[Collected data entries]
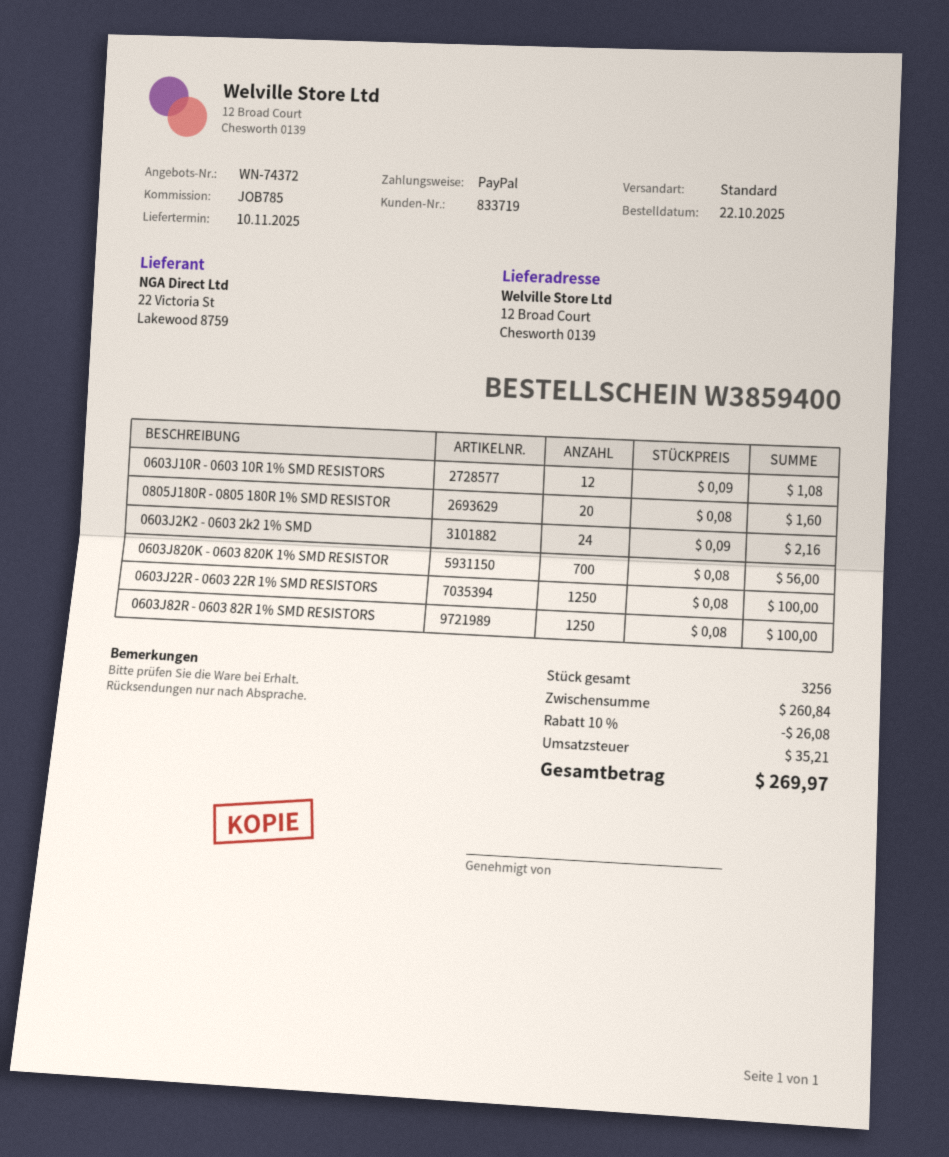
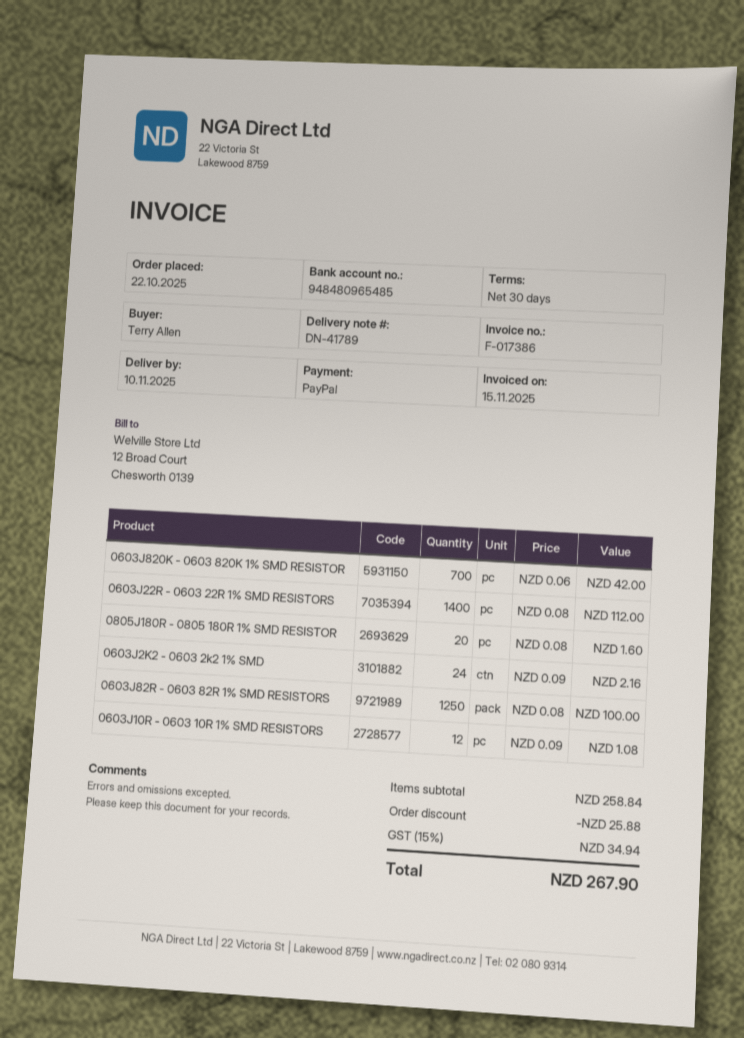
0603J820K - 0603 820K 1% SMD RESISTOR: 700 x 0.08 = 56.00 -> 700 x 0.06 = 42.00
0603J22R - 0603 22R 1% SMD RESISTORS: 1250 x 0.08 = 100.00 -> 1400 x 0.08 = 112.00
subtotal: 260.84 -> 258.84
discount: 26.08 -> 25.88
tax: 35.21 -> 34.94
total: 269.97 -> 267.90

* _What you need to do_:
Pictures are to be dropped; every line of the records is to be returned unchanged.

* _Result of the task_:
0603J820K - 0603 820K 1% SMD RESISTOR: 700 x 0.08 = 56.00 -> 700 x 0.06 = 42.00
0603J22R - 0603 22R 1% SMD RESISTORS: 1250 x 0.08 = 100.00 -> 1400 x 0.08 = 112.00
subtotal: 260.84 -> 258.84
discount: 26.08 -> 25.88
tax: 35.21 -> 34.94
total: 269.97 -> 267.90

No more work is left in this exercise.